An Exclusive Interview with Liz Sterling
SVP. Head of American Art Department, Senior Specialist
by Asaf Rolef Ben-Shahar, PhD
Thank you Liz for your willingness to participate in this Interview. First, we would like to offer a belated congratulations for the new position as the head of Sotheby’s American Art Department.
Given that big changes always require time for adjustments, how do you feel your transition has been? How do you feel in your new role?
With my previous experience in the auction world, and the warm welcome I received from my colleagues at Sotheby’s, the transition into this role has been quite smooth.
Where is your professional passion? What would you be interested in achieving in your professional path?
There are a number of American Modern artists that I feel are still undervalued in the market and I would love to bring them more to the forefront as they were doing incredibly interesting work. I still believe that works by Stieglitz Circle artists – a group of talented Americans artists working in the 1910s-1940s – has yet to reach its potential. Also the Park Avenue Cubists – a group of artists working in New York in the 1920s-1940s. I’d also like to broaden the market for American Art by integrating works into other sale categories.
What does a regular day at work looks like for you?
One of the great things about this role is that no two days are alike! From travelling across the country to presiding over a sale, strategizing over business development to previewing museum exhibitions, each day is unique and somewhat unpredictable.
How do you balance Artistic integrity and curiosity with financial thinking and planning? Have you ever found yourself conflicted there? Can you share a story about it?
The intersection of art and business is at the core of this company, and being able to walk into an office where my passion is my work is a delight.
Let’s talk about the masterpiece market of the American art in 2016, where does it stand with regards to Auction results and private collections sales?
The American Art market is seeing considerable strength for big-name artists. In the last year, we sold two major works by John Singer Sargent – Poppies for $6.9 million and Staircase in Capri for $4.1 million – as well as a superb painting by Norman Rockwell, Which One? For $6.5 million.
All three of these works of art, while diverse in subject matter, achieved strong results at auction, in part due to their freshness to the market.
It seems that your American Art department has made some important achievements last year, particularly with the rare John Singer Sargent’s oil painting which was sold for $6.9M (The total auction achieved in total $27.1M). Would you share with us other special artwork which made important achievements this year?
In addition to some of the major works by John Singer Sargent and Norman Rockwell Sotheby’s sold in 2016, we were delighted to have been able to offer a Milton Avery in our Contemporary Art Evening Auction in November. Presented amongst works by some of the hottest contemporary artists, Sea & Sand Dunes, a fantastic example of the artist’s balance of realism and abstraction, achieved $3.6 million, the second highest price for the artist at auction.

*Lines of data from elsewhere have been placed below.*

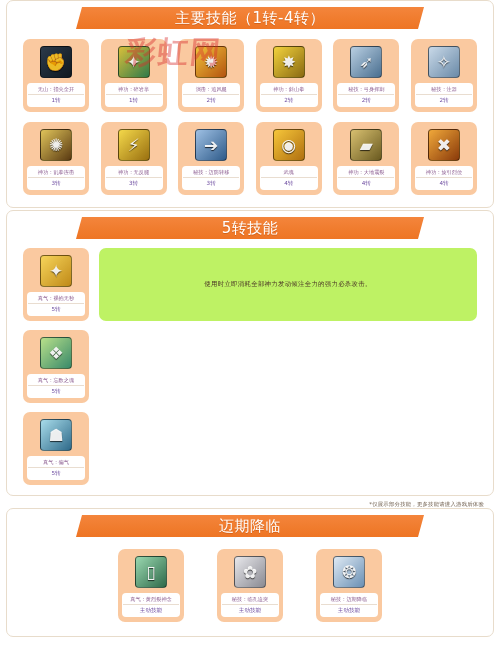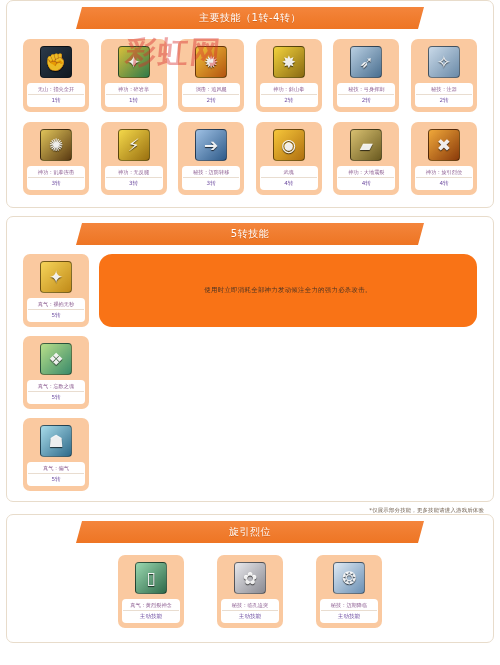--- a/index.html
+++ b/index.html
@@ -20,36 +20,36 @@
 
   
   .panel{
     position:relative;
     margin:0 6px;
     background:#ffffff;
     border:1px solid #e8dccb;
     border-radius:7px;
     box-sizing:border-box;
   }
-  .panel + .panel{margin-top:8px;}
+  .panel + .panel{margin-top:2px;}
 
   
   .banner-wrap{
     position:relative;
     height:22px;
     margin-top:6px;
   }
   .banner{
     position:absolute;
     left:69px; right:69px;
     top:0; height:22px;
     background:linear-gradient(180deg,#f4853c 0%,#f07c2e 55%,#ee7524 100%);
     display:flex;align-items:center;justify-content:center;
     color:#ffffff;
-    font-size:10px;
+    font-size:15px;
     letter-spacing:.5px;
     -webkit-clip-path:polygon(6px 0,100% 0,calc(100% - 6px) 100%,0 100%);
     clip-path:polygon(6px 0,100% 0,calc(100% - 6px) 100%,0 100%);
   }
   .banner span{text-shadow:0 1px 0 rgba(160,60,0,.35);}
 
   
   .grid{
     display:flex;
     justify-content:space-between;
@@ -124,22 +124,22 @@
   }
   .row:last-child{margin-bottom:0;}
   .row .card{
     width:66px;
     justify-content:flex-start;
     align-self:flex-start;
   }
   .desc{
     flex:1;
     margin-left:10px;
-    background:#f97316;
-    border-radius:13px;
+    background:#bef264;
+    border-radius:7px;
     display:flex;align-items:center;justify-content:center;
     color:#4a3425;
     font-size:6.4px;
     letter-spacing:.3px;
     text-align:center;
     padding:6px 10px;
     box-sizing:border-box;
   }
 
   
@@ -340,21 +340,21 @@
         </div>
       </div>
     </div>
   </div>
 
   <div class="note">*仅展示部分技能，更多技能请进入游戏后体验</div>
 
   <div class="panel">
     <div class="banner-wrap">
       <div class="banner">
-        <span>旋引烈位</span>
+        <span>迈期降临</span>
       </div>
     </div>
 
     <div class="grid sup">
       <div class="card">
         <div class="icon" style="background: linear-gradient(135deg, rgb(154, 216, 176), rgb(47, 106, 74));">
             <div class="glyph">▯</div>
           </div>
         <div class="labelbox">
           <span class="nm">真气：黄烈裂神念</span>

How would you characterize buyers of American Art? Do they usually remain loyal to this art category, or you can see them bidding also on Chinese art or any other category?
With globalization, we’re seeing more crossover amongst our clientele. Traditional collectors of American paintings have been looking towards other categories of fine art as well as decorative art, wine, jewelry and watches, while a number of collectors previously outside of the American art space are becoming engaged. This is particularly true for top artists such as Edward Hopper, Georgia O’Keeffe, Norman Rockwell, Andrew Wyeth and John Singer Sargent.
In 2016, we have seen a “release” of several private collections to the market, including David Bowie’s great collection of American Art, which was handled by Sotheby’s. What can you tell us about this collection? Have all the items been sold at auctions?
Our sale of David Bowie’s collection was an immense success, totaling $41.1M with 100% of lots sold and 46 new auction records set. Catapulted by the power of provenance, the sale was a true team effort, straddling numerous departments, including British Art, Contemporary Art, Impressionist & Modern Art, Contemporary African Art and 20th Century Design.